There could be no doubt of it; in the voice of the statesman there was the sound of repressed tears; in his throat smothered curses and blasphemies struggled for utterance. Segundo, to do something, threw open the window leading to the balcony. The sun was low in the heavens; the heat had grown less intense.

"And worst of all—the consequences!" continued Don Victoriano, pausing in his walk. "You strive and struggle without pausing to reflect what will be the effect upon your health. You fight, like the knights of old, with visor down. But as you are not made of iron, but only of flesh and blood, when you least expect it, you find yourself sick, sick, wounded, without knowing where. You do not lose blood, but you lose the sap of life, like a lemon that is squeezed." And the ex-Minister laughed bitterly. "And you want to stop, to rest, to get back health at any cost, and you find that it is too late; you have not a drop of moisture left in your body.

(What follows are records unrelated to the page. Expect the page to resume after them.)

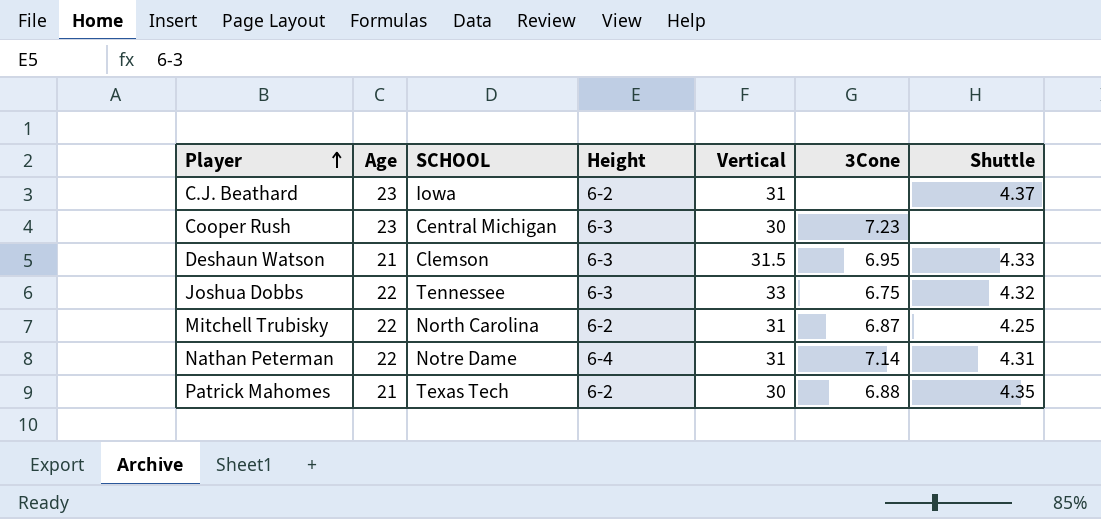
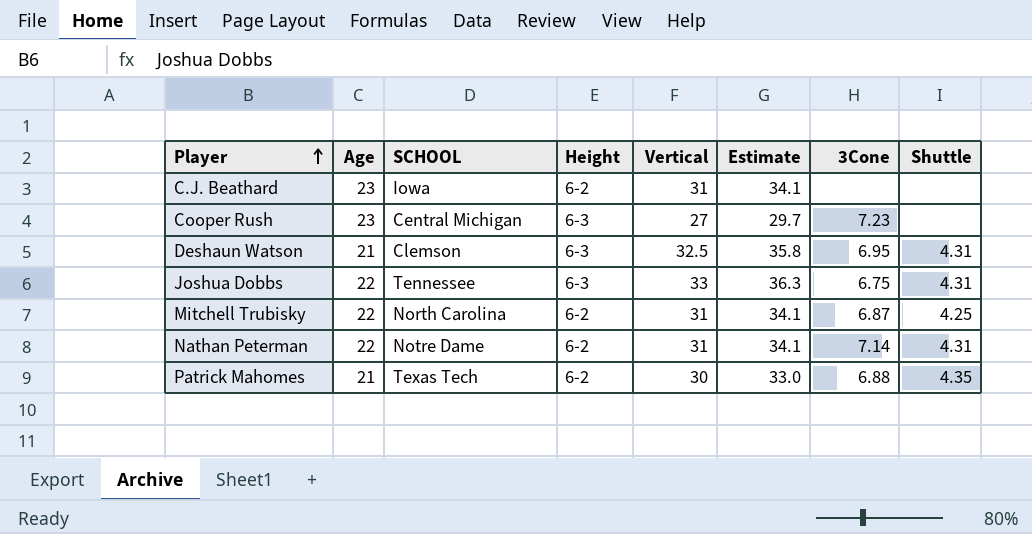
column Estimate | formula: none -> [Vertical] * 1.1
C.J. Beathard | Shuttle: 4.37 -> none
Cooper Rush | Vertical: 30 -> 27
Deshaun Watson | Vertical: 31.5 -> 32.5
Deshaun Watson | Shuttle: 4.33 -> 4.31
Joshua Dobbs | Shuttle: 4.32 -> 4.31
Nathan Peterman | Height: 6-4 -> 6-2

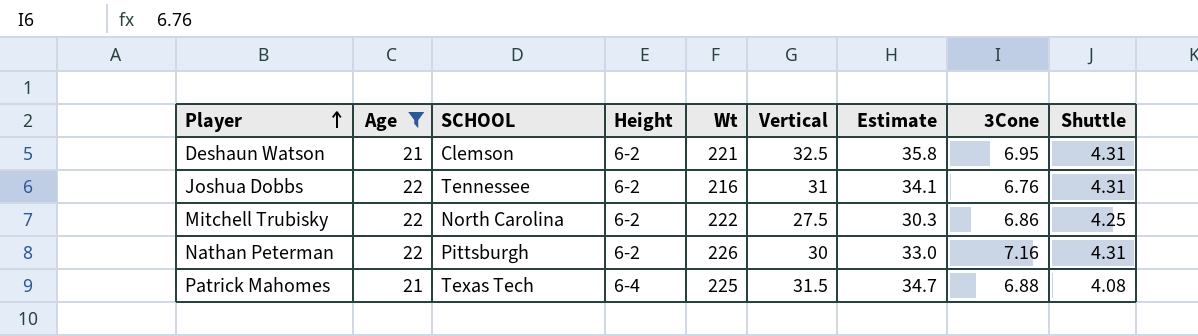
filter: none -> Age != 23
column Wt | position: none -> 5
Deshaun Watson | Height: 6-3 -> 6-2
Joshua Dobbs | Height: 6-3 -> 6-2
Joshua Dobbs | Vertical: 33 -> 31
Joshua Dobbs | Estimate: 36.3 -> 34.1
Joshua Dobbs | 3Cone: 6.75 -> 6.76
Mitchell Trubisky | Vertical: 31 -> 27.5
Mitchell Trubisky | Estimate: 34.1 -> 30.3
Mitchell Trubisky | 3Cone: 6.87 -> 6.86
Nathan Peterman | SCHOOL: Notre Dame -> Pittsburgh
Nathan Peterman | Vertical: 31 -> 30
Nathan Peterman | Estimate: 34.1 -> 33.0
Nathan Peterman | 3Cone: 7.14 -> 7.16
Patrick Mahomes | Height: 6-2 -> 6-4
Patrick Mahomes | Vertical: 30 -> 31.5
Patrick Mahomes | Estimate: 33.0 -> 34.7
Patrick Mahomes | Shuttle: 4.35 -> 4.08

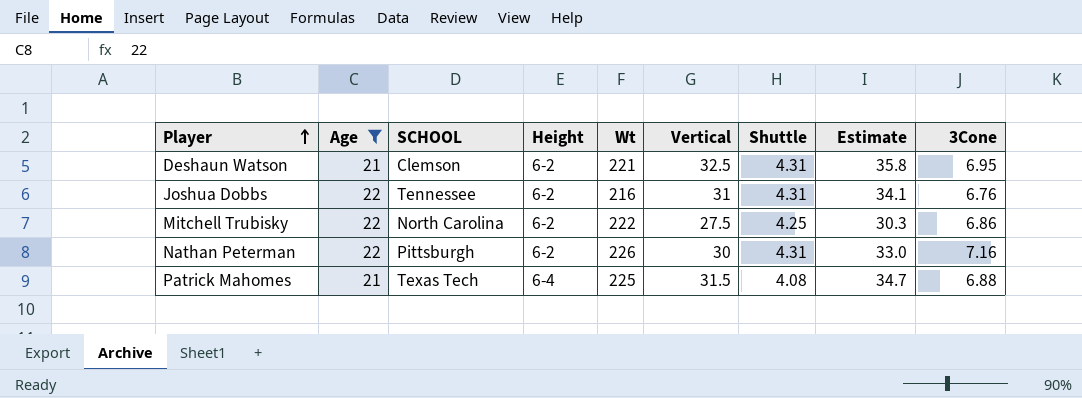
column Shuttle | position: 9 -> 7

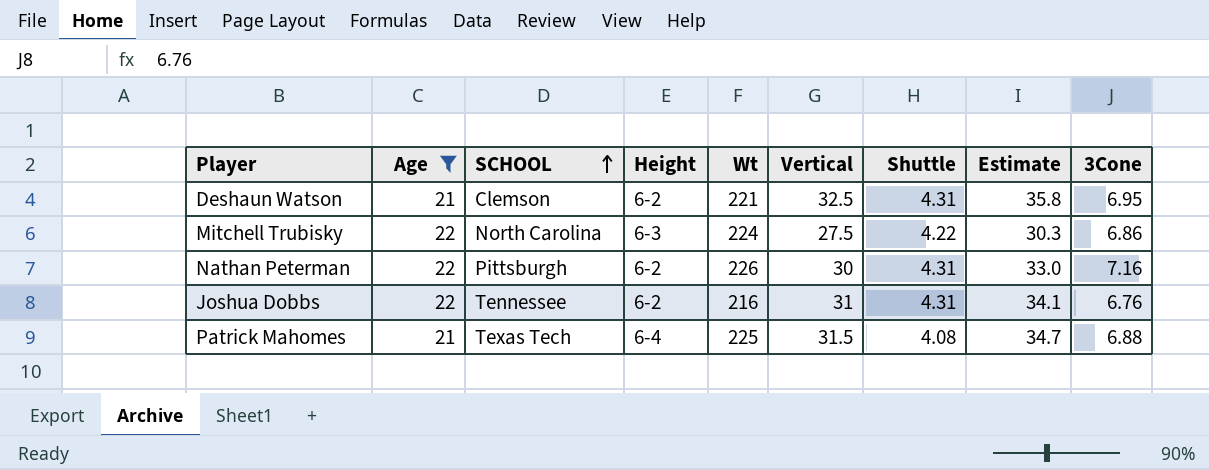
row order: Player ascending -> SCHOOL ascending
Mitchell Trubisky | Height: 6-2 -> 6-3
Mitchell Trubisky | Wt: 222 -> 224
Mitchell Trubisky | Shuttle: 4.25 -> 4.22

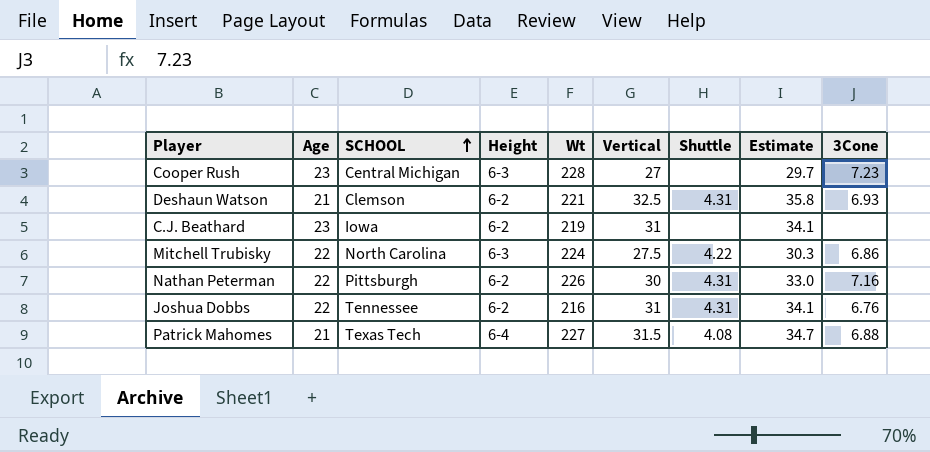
filter: Age != 23 -> none
Deshaun Watson | 3Cone: 6.95 -> 6.93
Patrick Mahomes | Wt: 225 -> 227

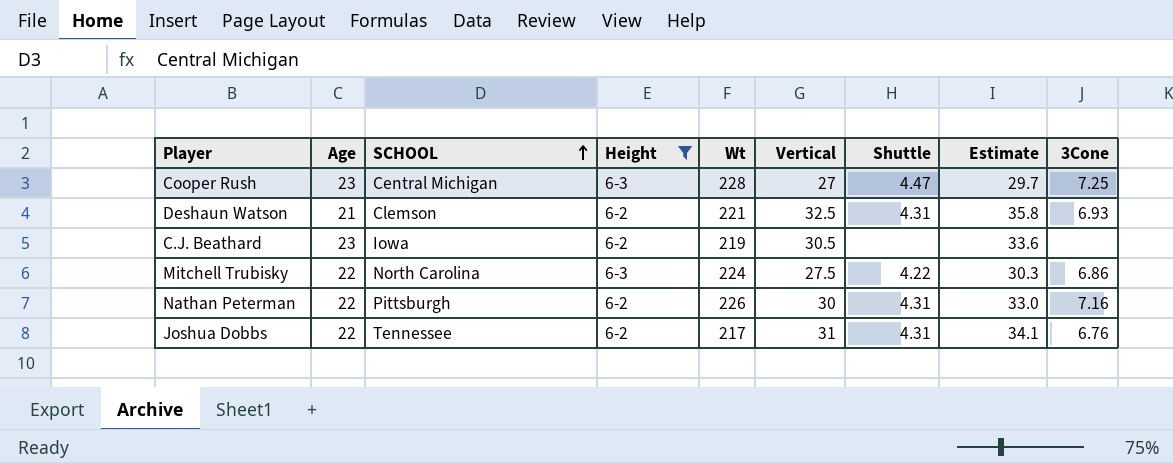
filter: none -> Height != 6-4
Cooper Rush | Shuttle: none -> 4.47
Cooper Rush | 3Cone: 7.23 -> 7.25
C.J. Beathard | Vertical: 31 -> 30.5
C.J. Beathard | Estimate: 34.1 -> 33.6
Joshua Dobbs | Wt: 216 -> 217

Well, keep on until there is an end to you. Much your labors and your triumphs have profited you! You have drawn down on yourself a doom from which there is no escape!"

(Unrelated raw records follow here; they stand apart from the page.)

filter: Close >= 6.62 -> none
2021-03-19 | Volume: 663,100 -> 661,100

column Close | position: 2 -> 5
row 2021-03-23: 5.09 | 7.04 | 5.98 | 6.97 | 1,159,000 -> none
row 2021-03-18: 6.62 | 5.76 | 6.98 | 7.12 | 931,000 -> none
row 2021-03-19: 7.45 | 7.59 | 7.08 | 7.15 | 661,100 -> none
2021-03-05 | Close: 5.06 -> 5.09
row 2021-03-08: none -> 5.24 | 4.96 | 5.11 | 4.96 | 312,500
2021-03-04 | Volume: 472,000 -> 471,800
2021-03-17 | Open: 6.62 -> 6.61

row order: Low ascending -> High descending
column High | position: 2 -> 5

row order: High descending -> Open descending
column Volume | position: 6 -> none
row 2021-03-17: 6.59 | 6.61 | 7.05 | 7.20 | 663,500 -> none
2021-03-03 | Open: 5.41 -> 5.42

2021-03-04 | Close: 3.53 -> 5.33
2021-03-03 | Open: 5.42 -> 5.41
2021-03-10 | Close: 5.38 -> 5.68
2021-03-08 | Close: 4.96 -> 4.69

He spoke with gesticulations, thrusting his hands into his trousers pockets in an outburst of confidence, expressing himself with as little reserve as if he had been alone. And in reality he was talking to himself. His words were a monologue, the spoken utterance of the gloomy thoughts which Don Victoriano, thanks to heroic efforts, had hitherto been able to conceal in his own breast. The strange malady from which he suffered gave rise to horrible nightmares; he dreamed that he was turning into a loaf of sugar and that his intellect, his blood, his life, were flowing away from him, through a deep, deep channel, converted into syrup. In his waking moments his mind refused to accept, as one refused to accept a humiliation, so strange a malady. Sanchez del Abrojo must be mistaken; his was some functional, transitory disorder, an ordinary ailment, the result of his sedentary life, and Tropiezo's old-fashioned remedies would perhaps after all prove more efficacious than those of science. And if they did not? The statesman felt a cold chill run through him that made his hair stand on end and constricted his heart. To die when he was scarcely past forty, with his mental powers unimpaired, with so many things begun, so many accomplished! And no doubt this consuming thirst, this insatiable voracity, this debilitating sensation of melting away, of fusion, of dissolving, were all fatal symptoms.

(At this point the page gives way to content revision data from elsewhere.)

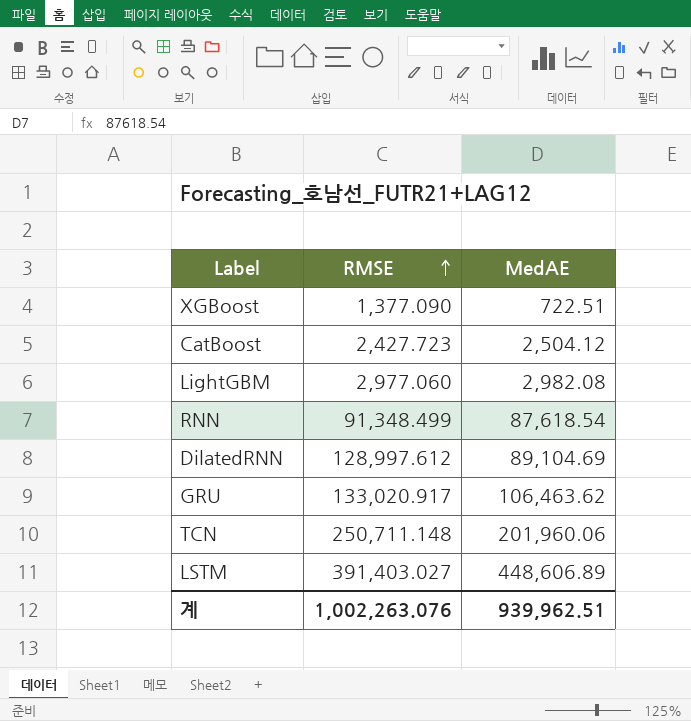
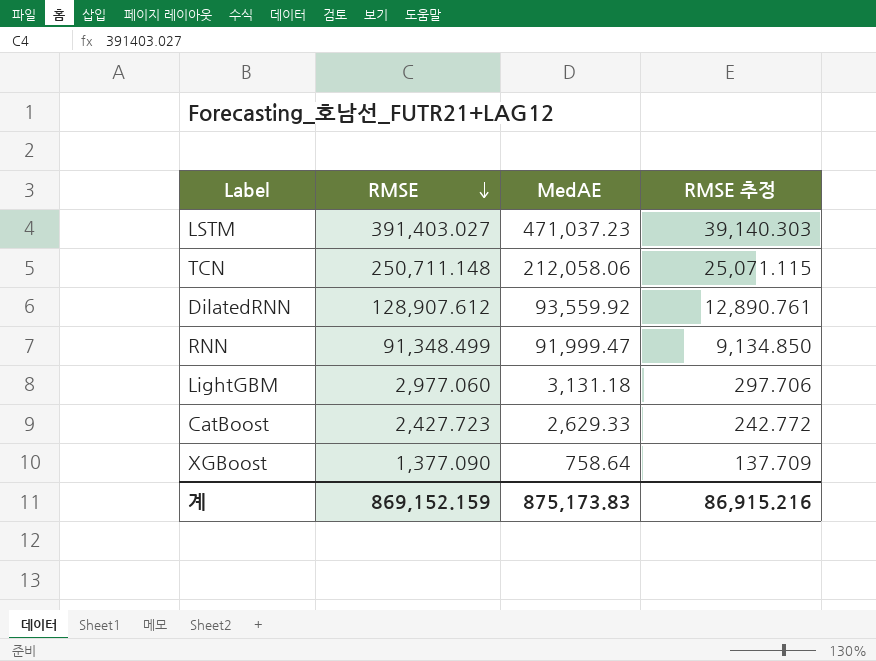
row order: RMSE ascending -> RMSE descending
column RMSE 추정 | formula: none -> [RMSE] * 0.1
row GRU: 133,020.917 | 106,463.62 -> none
LSTM | MedAE: 448,606.89 -> 471,037.23
TCN | MedAE: 201,960.06 -> 212,058.06
DilatedRNN | RMSE: 128,997.612 -> 128,907.612
DilatedRNN | MedAE: 89,104.69 -> 93,559.92
RNN | MedAE: 87,618.54 -> 91,999.47
LightGBM | MedAE: 2,982.08 -> 3,131.18
CatBoost | MedAE: 2,504.12 -> 2,629.33
XGBoost | MedAE: 722.51 -> 758.64
계 | RMSE: 1,002,263.076 -> 869,152.159
계 | MedAE: 939,962.51 -> 875,173.83

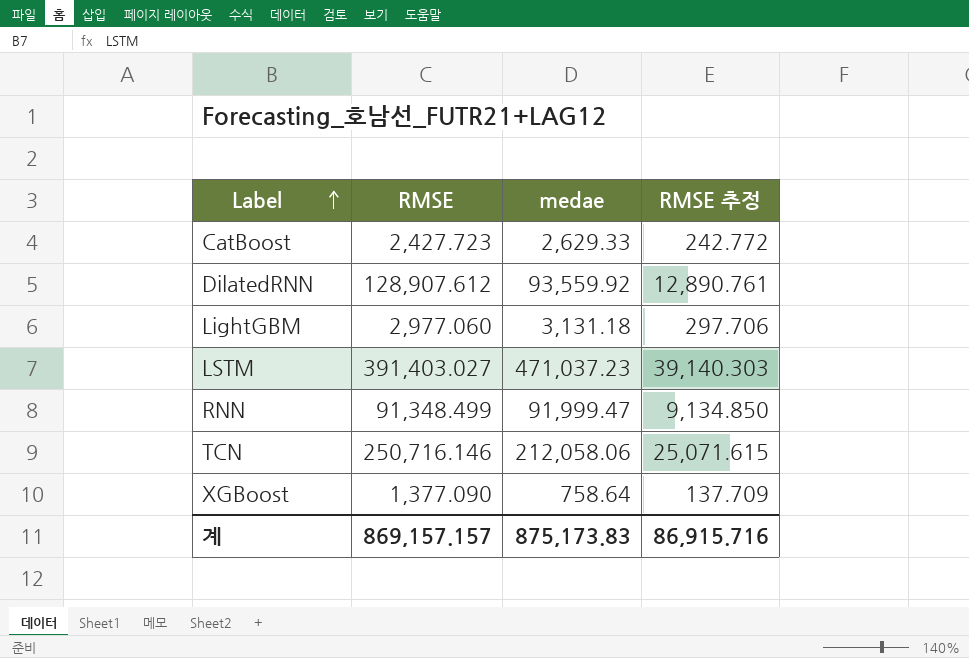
row order: RMSE descending -> Label ascending
column name: MedAE -> medae
TCN | RMSE: 250,711.148 -> 250,716.146
TCN | RMSE 추정: 25,071.115 -> 25,071.615
계 | RMSE: 869,152.159 -> 869,157.157
계 | RMSE 추정: 86,915.216 -> 86,915.716

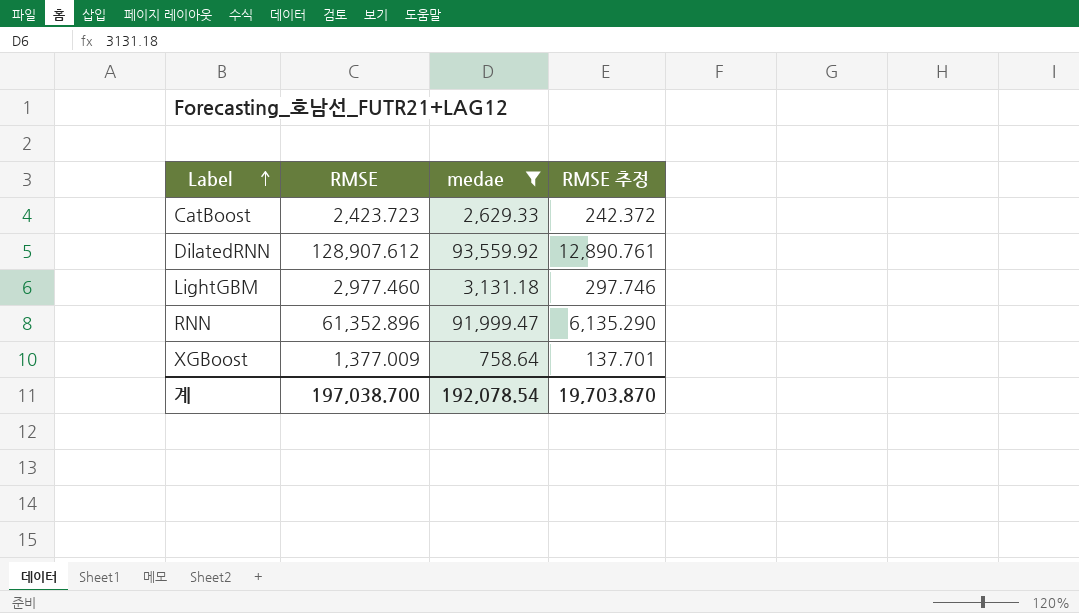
filter: none -> medae <= 93,559.92
CatBoost | RMSE: 2,427.723 -> 2,423.723
CatBoost | RMSE 추정: 242.772 -> 242.372
LightGBM | RMSE: 2,977.060 -> 2,977.460
LightGBM | RMSE 추정: 297.706 -> 297.746
RNN | RMSE: 91,348.499 -> 61,352.896
RNN | RMSE 추정: 9,134.850 -> 6,135.290
XGBoost | RMSE: 1,377.090 -> 1,377.009
XGBoost | RMSE 추정: 137.709 -> 137.701
계 | RMSE: 869,157.157 -> 197,038.700
계 | medae: 875,173.83 -> 192,078.54
계 | RMSE 추정: 86,915.716 -> 19,703.870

Suddenly Don Victoriano remembered the presence of Segundo, which he had almost forgotten. And laying both hands on his shoulders a second time, and fixing on the poet's eyes, his dry eyes, scorched by repressed tears, he cried:

"Do you wish to hear the truth, and to receive good advice? Have you ambitions, aspirations, hopes? Well, I have had disappointments, and I desire to do you a service by recounting them to you now. Don't be a fool; stay here all your life; help your father, take up his practice when he lays it down, and marry that blooming daughter of Agonde. Never leave this land of fruits, of vines, whose climate is so delightful. What would I not give now never to have left it! No, my boy, remain quietly here; end a long life here surrounded by a numerous progeny. Have you observed how healthy your father is? It is a pleasure to see him, with his teeth so sound and perfect. I have not a single tooth that is not decayed; they say that it is one of the symptoms of my malady. Why, if your mother were living now you would be having little brothers and sisters."